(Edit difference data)
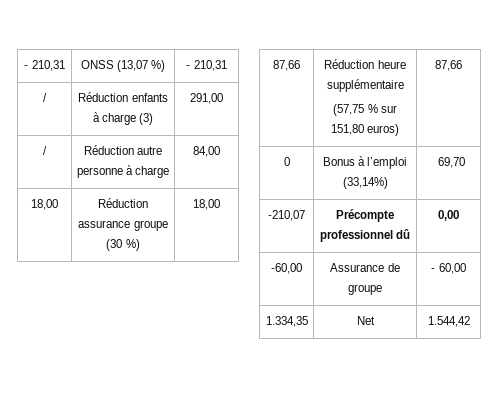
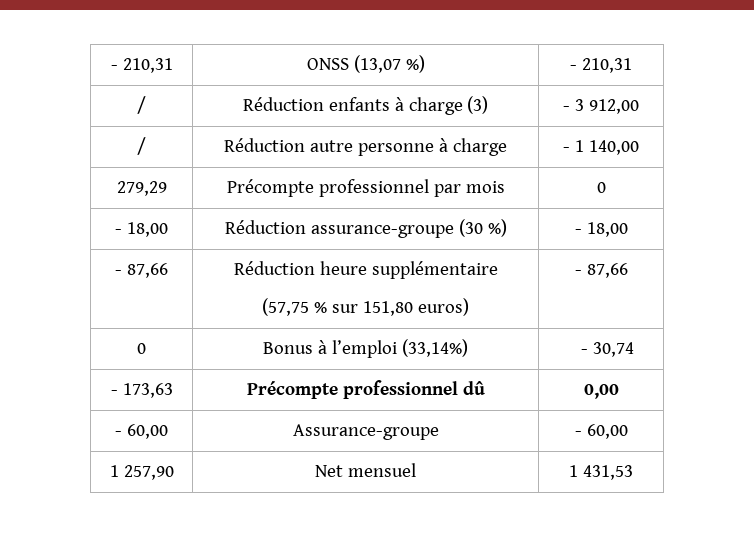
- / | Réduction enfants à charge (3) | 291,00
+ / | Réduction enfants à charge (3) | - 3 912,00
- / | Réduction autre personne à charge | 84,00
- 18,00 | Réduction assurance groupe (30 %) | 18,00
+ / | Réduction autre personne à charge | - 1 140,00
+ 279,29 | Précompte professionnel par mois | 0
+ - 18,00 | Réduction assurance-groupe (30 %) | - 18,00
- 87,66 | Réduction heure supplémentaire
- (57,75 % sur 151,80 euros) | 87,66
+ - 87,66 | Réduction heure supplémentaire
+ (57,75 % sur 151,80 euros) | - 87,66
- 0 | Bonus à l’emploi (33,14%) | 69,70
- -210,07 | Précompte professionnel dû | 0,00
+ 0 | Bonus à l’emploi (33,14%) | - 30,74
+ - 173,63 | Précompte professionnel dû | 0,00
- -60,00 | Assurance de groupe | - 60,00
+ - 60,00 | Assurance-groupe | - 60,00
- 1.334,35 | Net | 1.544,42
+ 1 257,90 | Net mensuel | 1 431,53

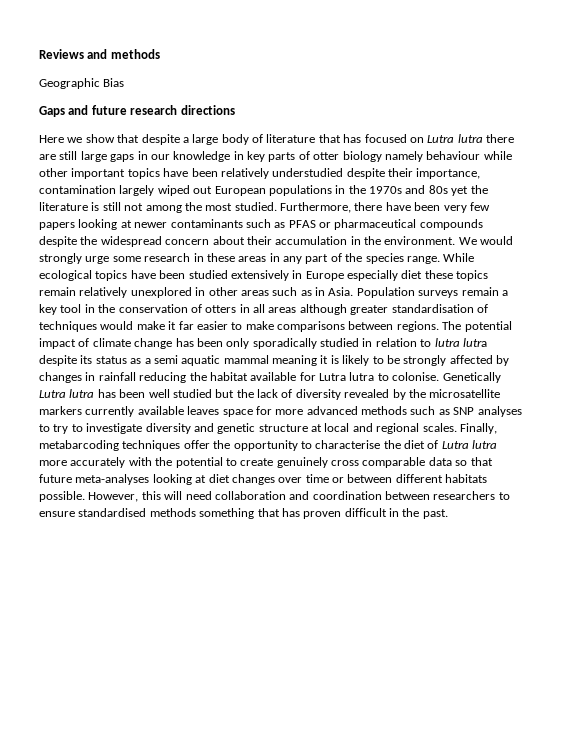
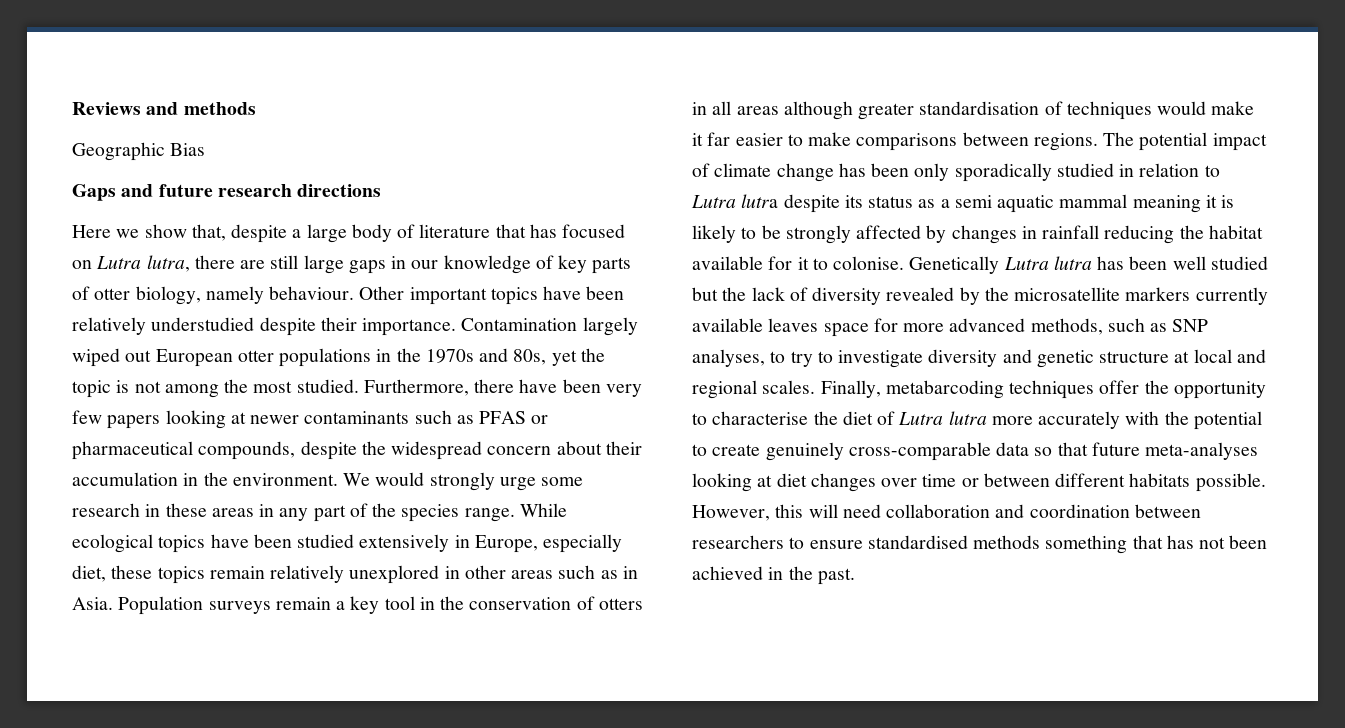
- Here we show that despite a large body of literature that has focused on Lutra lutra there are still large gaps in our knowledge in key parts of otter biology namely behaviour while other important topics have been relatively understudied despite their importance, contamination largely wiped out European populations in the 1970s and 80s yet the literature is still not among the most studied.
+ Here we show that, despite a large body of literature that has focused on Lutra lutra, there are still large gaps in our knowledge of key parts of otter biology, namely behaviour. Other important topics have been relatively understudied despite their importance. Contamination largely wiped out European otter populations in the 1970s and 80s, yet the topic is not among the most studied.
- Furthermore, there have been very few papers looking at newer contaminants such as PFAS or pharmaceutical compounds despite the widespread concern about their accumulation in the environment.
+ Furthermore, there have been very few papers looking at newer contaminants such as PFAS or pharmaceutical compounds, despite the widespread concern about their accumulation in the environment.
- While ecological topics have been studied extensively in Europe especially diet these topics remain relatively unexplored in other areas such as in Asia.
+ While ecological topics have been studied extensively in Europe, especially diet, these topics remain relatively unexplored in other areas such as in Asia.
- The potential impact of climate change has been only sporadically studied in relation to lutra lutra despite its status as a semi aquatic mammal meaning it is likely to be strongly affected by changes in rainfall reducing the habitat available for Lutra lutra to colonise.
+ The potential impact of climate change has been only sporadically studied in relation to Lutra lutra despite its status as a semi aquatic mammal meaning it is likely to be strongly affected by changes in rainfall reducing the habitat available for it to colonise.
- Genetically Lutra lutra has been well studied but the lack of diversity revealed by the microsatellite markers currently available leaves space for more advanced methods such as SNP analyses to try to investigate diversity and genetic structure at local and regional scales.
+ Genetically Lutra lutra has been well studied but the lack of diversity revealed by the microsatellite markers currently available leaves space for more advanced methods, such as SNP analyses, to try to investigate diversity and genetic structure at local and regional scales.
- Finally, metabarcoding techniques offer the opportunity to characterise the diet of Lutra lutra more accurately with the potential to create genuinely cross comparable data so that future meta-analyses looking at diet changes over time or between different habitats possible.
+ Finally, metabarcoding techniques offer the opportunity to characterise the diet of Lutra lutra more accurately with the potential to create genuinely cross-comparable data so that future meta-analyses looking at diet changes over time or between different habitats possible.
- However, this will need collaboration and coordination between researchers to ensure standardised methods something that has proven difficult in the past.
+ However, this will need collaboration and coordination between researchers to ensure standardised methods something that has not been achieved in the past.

**Problem statement**
From the entries above, give again exactly the lines running from the line with "- Here we show" to the line with "is not among the most studied."; include both of those lines.

**Response area**
- Here we show that despite a large body of literature that has focused on Lutra lutra there are still large gaps in our knowledge in key parts of otter biology namely behaviour while other important topics have been relatively understudied despite their importance, contamination largely wiped out European populations in the 1970s and 80s yet the literature is still not among the most studied.
+ Here we show that, despite a large body of literature that has focused on Lutra lutra, there are still large gaps in our knowledge of key parts of otter biology, namely behaviour. Other important topics have been relatively understudied despite their importance. Contamination largely wiped out European otter populations in the 1970s and 80s, yet the topic is not among the most studied.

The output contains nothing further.